SAP Term: allocation cycle

  • Component: FI-SL

  • Component Name: Special Purpose Ledger

  • Description: Allocation cycles summarize the rules and settings to enable an allocation to occur. An allocation cycle consists of header data and one or more allocation segments. Header data Data that is valid for all segments of a cycle. Segment Within a cycle, you can define one or more segments.
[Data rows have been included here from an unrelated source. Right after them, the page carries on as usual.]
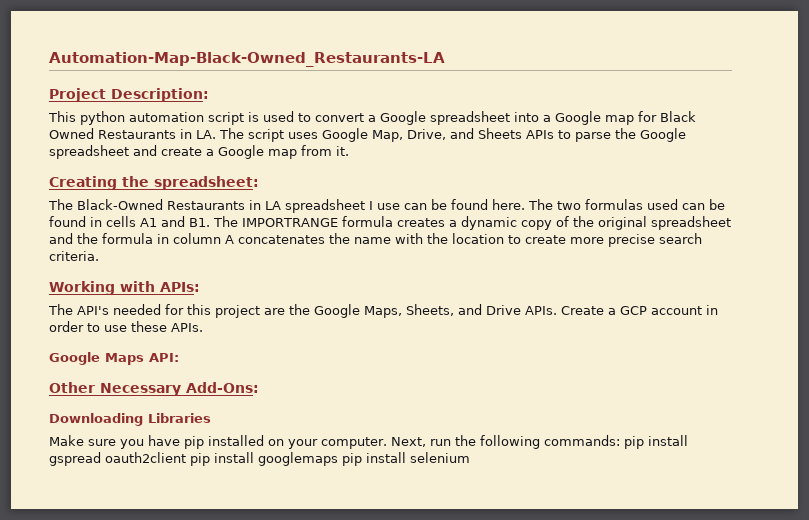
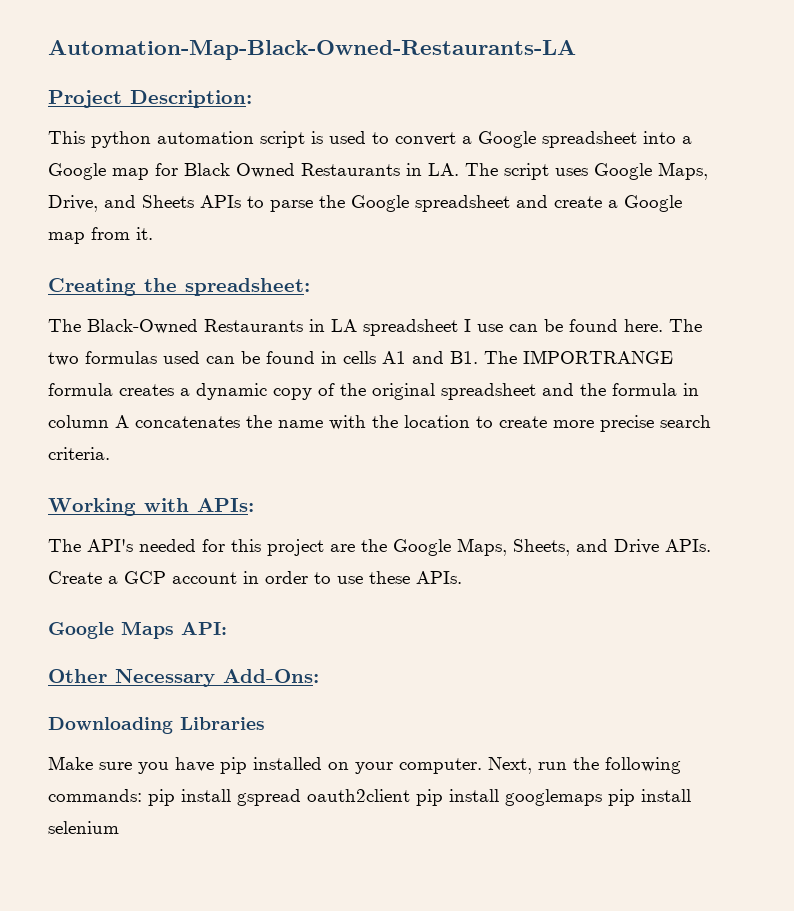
[49,52,445,67] Automation-Map-Black-Owned_Restaurants-LA -> [48,40,576,60] Automation-Map-Black-Owned-Restaurants-LA
[372,130,403,142] Map, -> [658,162,708,180] Maps,

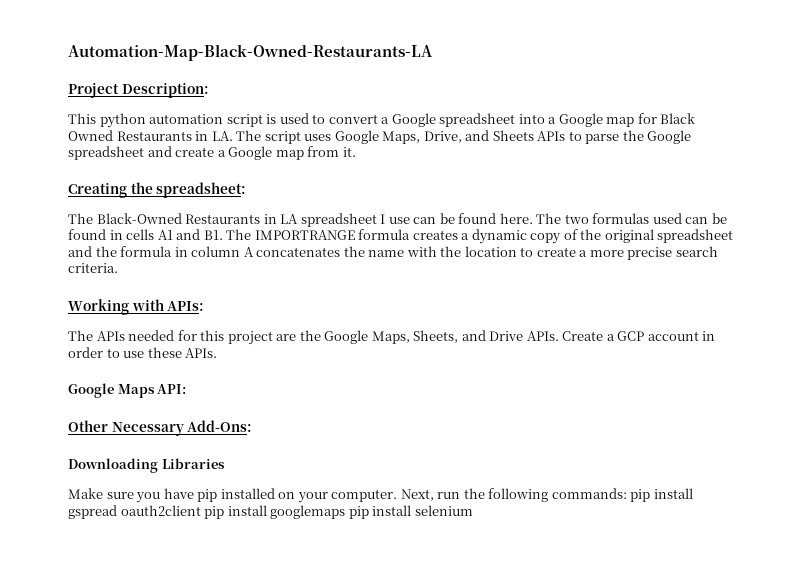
(547, 422) none -> [579,250,588,257] a
[87,539,133,552] API's -> [96,331,125,341] APIs

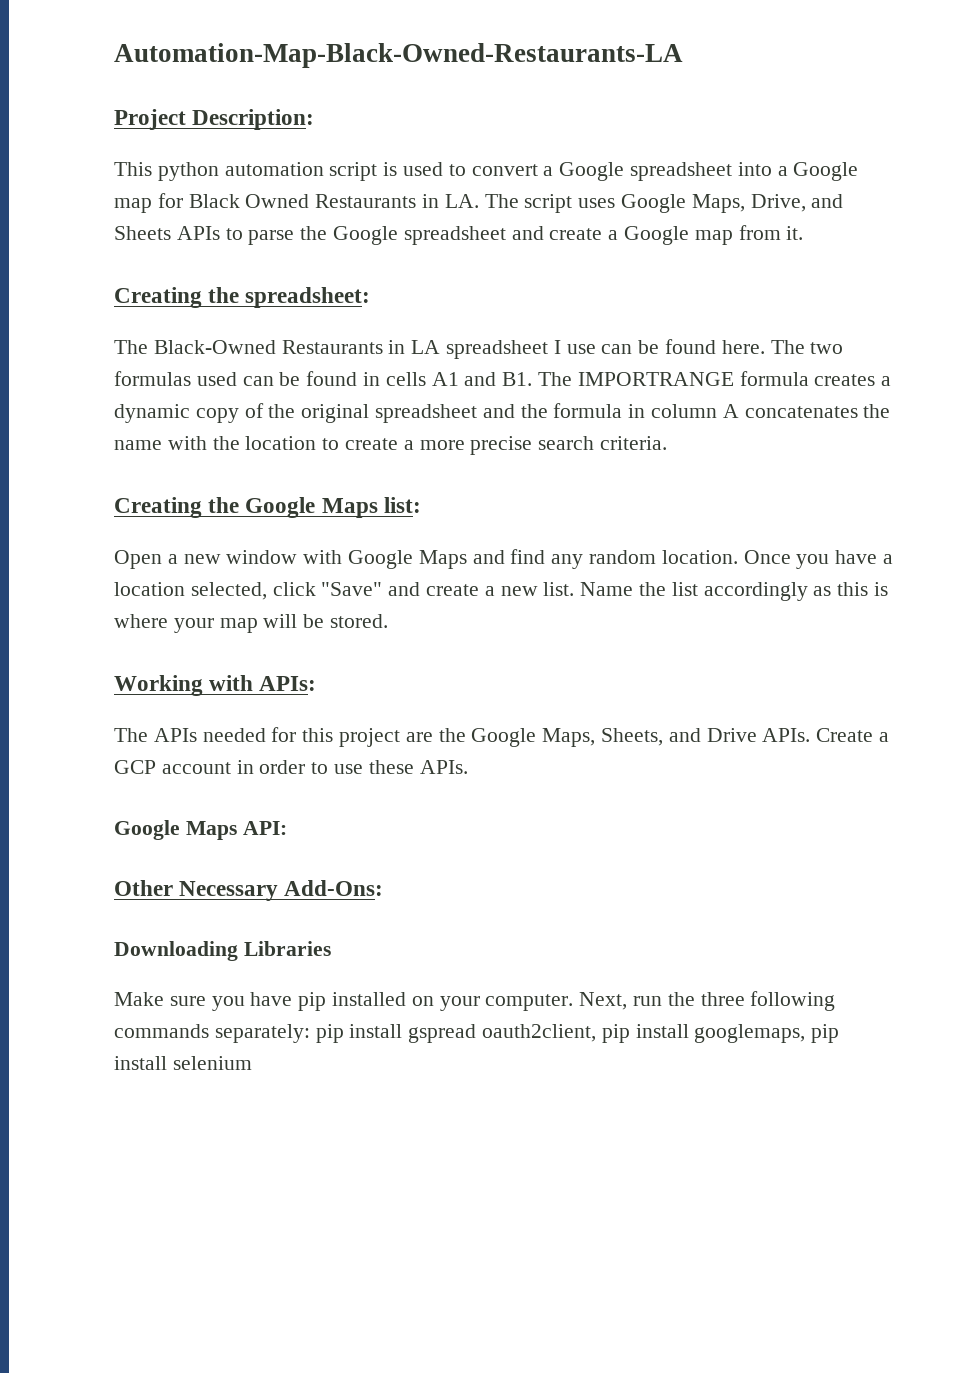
(118, 268) none -> [114,497,421,518] [114,549,894,569] [114,582,889,601] [114,614,389,633] // Creating the Google Maps list: // Open a new window with Google Maps and find any random location. Once you have a location selected, click "Save" and create a new list. Name the list accordingly as this is where your map will be stored.
[488,488,627,502] following commands: -> [700,991,836,1011] [114,1024,310,1043] three following commands separately:
[120,505,346,519] oauth2client pip install googlemaps -> [482,1024,806,1043] oauth2client, pip install googlemaps,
In a segment, the rules for clearing are defined. Processing an allocation cycle Iteratively The results of one segment are noted and progressed by the other segments. The segments are processed dependent on each other. Non-iteratively Each segment of a cycle is processed independently of the other segments. Cumulatively Variations in the receiver tracing factors or the sender amounts are cleared. In this way, a correct assignment of the allocated quantities and amounts is possible.


Smart SAP Assistant

  • Key Concepts: 
    An allocation cycle is a process in the SAP Financial Accounting (FI) Special Purpose Ledger (SL) module that allows for the automatic transfer of data from one account to another. It is used to allocate costs and revenues between different accounts, such as cost centers, profit centers, and other cost objects. The allocation cycle can be used to transfer data from one account to multiple accounts, or from multiple accounts to one account.
    
    How to use it: 
    To use the allocation cycle, you must first define the source and target accounts. The source account is the account from which the data will be transferred, and the target account is the account to which the data will be transferred. Once these accounts have been defined, you can then define the rules for how the data will be transferred. This includes specifying the amount of data to be transferred, as well as any conditions that must be met for the transfer to take place. Once these rules have been defined, you can then execute the allocation cycle.
    
    Tips & Tricks: 
    When defining rules for an allocation cycle, it is important to consider how often the transfer should take place. For example, if you are transferring data from one account to multiple accounts on a regular basis, it may be more efficient to set up a recurring allocation cycle rather than manually executing it each time. Additionally, it is important to ensure that all of the conditions specified in the rules are met before executing an allocation cycle.
    
    Related Information: 
    The SAP Financial Accounting (FI) Special Purpose Ledger (SL) module also includes other features that can be used in conjunction with an allocation cycle. These include cost element groups, which allow for the grouping of cost elements into categories; cost object groups, which allow for the grouping of cost objects into categories; and cost center groups, which allow for the grouping of cost centers into categories. Additionally, there are various reports available in FI-SL that can be used to analyze and monitor an allocation cycle's performance.